L’esercito dei senza politica

per Gian Franco Ferraris
Autore originale del testo: Alfredo Morganti,

di Alfredo Morganti – 19 aprile 2016

Oggi Folli su Repubblica ci prende. Capita. Quando dice che il referendum ha fatto emergere un esercito di 15 milioni di voti senza padrone. Un aggregato sparso, “un magma indistinto privo di un disegno coerente e di conseguenza senza un vero leader”. Un ‘massa’, aggiungo io, che non ha più un partito (o dei partiti), o per lo meno non risponde più al comando delle silhouette organizzative che si aggirano per il Bel Paese. Quando si dice ‘crisi di rappresentanza’ a questo, anche, si allude: all’inesistenza di un coperta parlamentare e politica che sappia efficacemente ‘coprire’ la distesa sfuggente degli elettori. La famosa coperta corta, insomma.

Di solito, chi fa politica, si chiede ‘che fare’. E poi ‘come’. Ma ‘che fare’ viene prima. Renzi non avrà vita facile per mettere sotto il proprio cappello milioni e milioni di elettori, come dice sempre Folli, sensibili ad “argomenti antisistema” e che si nutrono di “sfiducia verso l’establishment”. Compito arduo, quindi, anche se io non credo che chi ha votato sia necessariamente un ‘antisistema’: il voto, al contrario, rappresenta un link importante verso le istituzioni, simboleggia l’aspirazione a risolvere la crisi con le armi della democrazia non con le sommosse. E comunque, resta un fatto indubitabile: quei 15 milioni un partito una rappresentanza salda e coerente non ce l’hanno più o quasi.

Si cominciano, insomma, a vedere pesantemente gli effetti dell’antipartitismo di questi anni. La scena politica è ormai spalancata: ci sono leader grandi, piccoli e infimi che solcano il palco e dialogano ormai soltanto con i media; ci sono partiti (o meglio comitati) che sono ectoplasmi in mano ai leader di cui sopra; ci sono ras locali, cacicchi, medi dirigenti nazionali, figure improbabili e inclassificabili che calcano la scena nazionale; ci sono ‘volontari’ che friggono salsicce senza nemmeno più sapere per chi e perché; ci sono elettori che non sanno più che pesci prendere e, a ogni scadenza, reinventano e rimotivano il proprio voto (e non voto); ci sono apparati, tecnici, funzionari, organi dello Stato, manager che ‘neutralizzano’ la politica per renderla più addomesticabile; e infine imprenditori, finanzieri, faccendieri, facilitatori che calcano il palco e si muovono da protagonisti anche per trarne vantaggi lobbistici.
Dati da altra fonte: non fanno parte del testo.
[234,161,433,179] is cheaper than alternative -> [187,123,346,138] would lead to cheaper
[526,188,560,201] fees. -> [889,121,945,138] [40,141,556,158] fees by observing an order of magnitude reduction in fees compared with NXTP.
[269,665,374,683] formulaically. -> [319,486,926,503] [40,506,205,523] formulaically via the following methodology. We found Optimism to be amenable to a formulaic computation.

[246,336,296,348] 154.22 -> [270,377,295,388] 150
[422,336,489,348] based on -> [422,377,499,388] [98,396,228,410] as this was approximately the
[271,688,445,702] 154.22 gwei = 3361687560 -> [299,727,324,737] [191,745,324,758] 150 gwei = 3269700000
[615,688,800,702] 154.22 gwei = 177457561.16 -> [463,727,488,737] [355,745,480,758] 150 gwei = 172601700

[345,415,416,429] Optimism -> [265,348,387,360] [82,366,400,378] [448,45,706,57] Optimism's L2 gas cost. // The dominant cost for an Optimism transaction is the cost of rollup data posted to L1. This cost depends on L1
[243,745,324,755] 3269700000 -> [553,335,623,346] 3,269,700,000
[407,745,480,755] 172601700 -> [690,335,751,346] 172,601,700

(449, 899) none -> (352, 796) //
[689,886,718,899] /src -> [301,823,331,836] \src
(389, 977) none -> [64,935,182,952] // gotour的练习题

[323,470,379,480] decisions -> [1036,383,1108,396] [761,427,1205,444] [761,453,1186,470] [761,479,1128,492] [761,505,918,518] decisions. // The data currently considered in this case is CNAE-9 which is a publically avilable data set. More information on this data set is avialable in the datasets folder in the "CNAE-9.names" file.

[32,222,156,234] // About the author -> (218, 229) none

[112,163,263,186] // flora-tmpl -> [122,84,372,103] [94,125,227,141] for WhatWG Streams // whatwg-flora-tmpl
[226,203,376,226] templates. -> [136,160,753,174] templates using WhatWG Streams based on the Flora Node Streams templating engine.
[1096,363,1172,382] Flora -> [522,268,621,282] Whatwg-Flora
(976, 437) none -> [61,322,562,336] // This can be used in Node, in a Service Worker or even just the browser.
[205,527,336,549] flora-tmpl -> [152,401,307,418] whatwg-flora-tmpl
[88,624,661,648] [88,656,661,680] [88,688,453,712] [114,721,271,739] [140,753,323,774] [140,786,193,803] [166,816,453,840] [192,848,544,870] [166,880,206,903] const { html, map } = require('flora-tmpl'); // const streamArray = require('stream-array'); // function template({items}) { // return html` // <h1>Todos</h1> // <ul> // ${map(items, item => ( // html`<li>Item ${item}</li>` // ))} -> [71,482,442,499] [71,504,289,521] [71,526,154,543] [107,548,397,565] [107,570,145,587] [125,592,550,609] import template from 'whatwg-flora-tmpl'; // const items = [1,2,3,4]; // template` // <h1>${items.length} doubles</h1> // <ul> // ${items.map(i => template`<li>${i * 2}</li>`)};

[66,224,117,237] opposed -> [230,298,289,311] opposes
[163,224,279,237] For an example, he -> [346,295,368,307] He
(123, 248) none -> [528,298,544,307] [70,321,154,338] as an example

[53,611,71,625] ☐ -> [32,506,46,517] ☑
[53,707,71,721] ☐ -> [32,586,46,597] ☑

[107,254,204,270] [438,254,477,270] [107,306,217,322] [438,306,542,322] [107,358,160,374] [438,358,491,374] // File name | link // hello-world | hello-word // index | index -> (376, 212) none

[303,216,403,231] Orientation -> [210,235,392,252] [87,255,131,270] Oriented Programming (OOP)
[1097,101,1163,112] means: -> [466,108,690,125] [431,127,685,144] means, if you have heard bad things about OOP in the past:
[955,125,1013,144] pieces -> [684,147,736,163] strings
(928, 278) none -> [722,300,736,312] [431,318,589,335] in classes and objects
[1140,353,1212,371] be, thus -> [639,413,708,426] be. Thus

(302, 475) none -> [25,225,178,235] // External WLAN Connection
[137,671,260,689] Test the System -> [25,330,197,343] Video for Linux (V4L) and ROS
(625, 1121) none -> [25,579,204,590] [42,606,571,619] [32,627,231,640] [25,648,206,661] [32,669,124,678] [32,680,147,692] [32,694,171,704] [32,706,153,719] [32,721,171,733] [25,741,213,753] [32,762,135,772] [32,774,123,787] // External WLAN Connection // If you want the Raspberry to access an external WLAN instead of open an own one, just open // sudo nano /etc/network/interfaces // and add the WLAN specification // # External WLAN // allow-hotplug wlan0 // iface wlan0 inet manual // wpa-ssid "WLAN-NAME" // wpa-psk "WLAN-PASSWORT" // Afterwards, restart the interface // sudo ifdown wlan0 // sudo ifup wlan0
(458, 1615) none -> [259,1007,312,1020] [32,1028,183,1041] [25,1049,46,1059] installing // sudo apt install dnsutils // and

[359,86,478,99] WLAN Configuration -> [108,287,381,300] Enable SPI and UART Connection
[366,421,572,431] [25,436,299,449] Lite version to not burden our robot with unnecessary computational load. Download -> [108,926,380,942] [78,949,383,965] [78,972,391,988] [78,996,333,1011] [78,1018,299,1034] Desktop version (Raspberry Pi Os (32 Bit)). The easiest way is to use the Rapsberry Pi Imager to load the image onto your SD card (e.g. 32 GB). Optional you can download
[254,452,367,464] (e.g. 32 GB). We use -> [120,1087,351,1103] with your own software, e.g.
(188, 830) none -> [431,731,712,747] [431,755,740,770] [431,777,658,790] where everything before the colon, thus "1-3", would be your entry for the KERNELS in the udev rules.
C’è, inoltre, chi ha lavorato per questo, contro i partiti, per trarne indubbi vantaggi personali. C’è chi ha subito una prima fascinazione anni fa, e oggi ha capito di aver contribuito a generare un mostro. C’è, infine, chi nella fine dei partiti, del bene comune e dello spirito collettivo proprio non ci si ritrova. Ma il fatto indubitabile è che non ci sono più ‘corpi’, partiti e organizzazioni capaci di offrire un’interpretazione efficace della scena politica e produrre forme di partecipazione, e questa assenza si riverbera sulle coscienze in modo devastante: l’esercito dei senza padroni e dei senza partito appunto. Emanuele Fiano dice che oggi il governo è più forte. Beato a lui che ci crede. Senza un sistema di partiti che funzioni nessun governo è più forte. Semmai è più isolato e si scopre più arrogante rispetto a una società spezzettata e priva di orientamento. Una società che non è più composta di popoli ma di individui calcolanti. Il passo successivo alla crisi delle istituzioni liberali, rappresentative, parlamentari è la ‘stretta’, il giro di vite, il ri-accentramento, come si faceva una volta. Oppure la droga mediale. A meno che si esca dall’attendismo e dai tatticismi che non ci competono e indicano solo una sorta di vuoto spaesamento.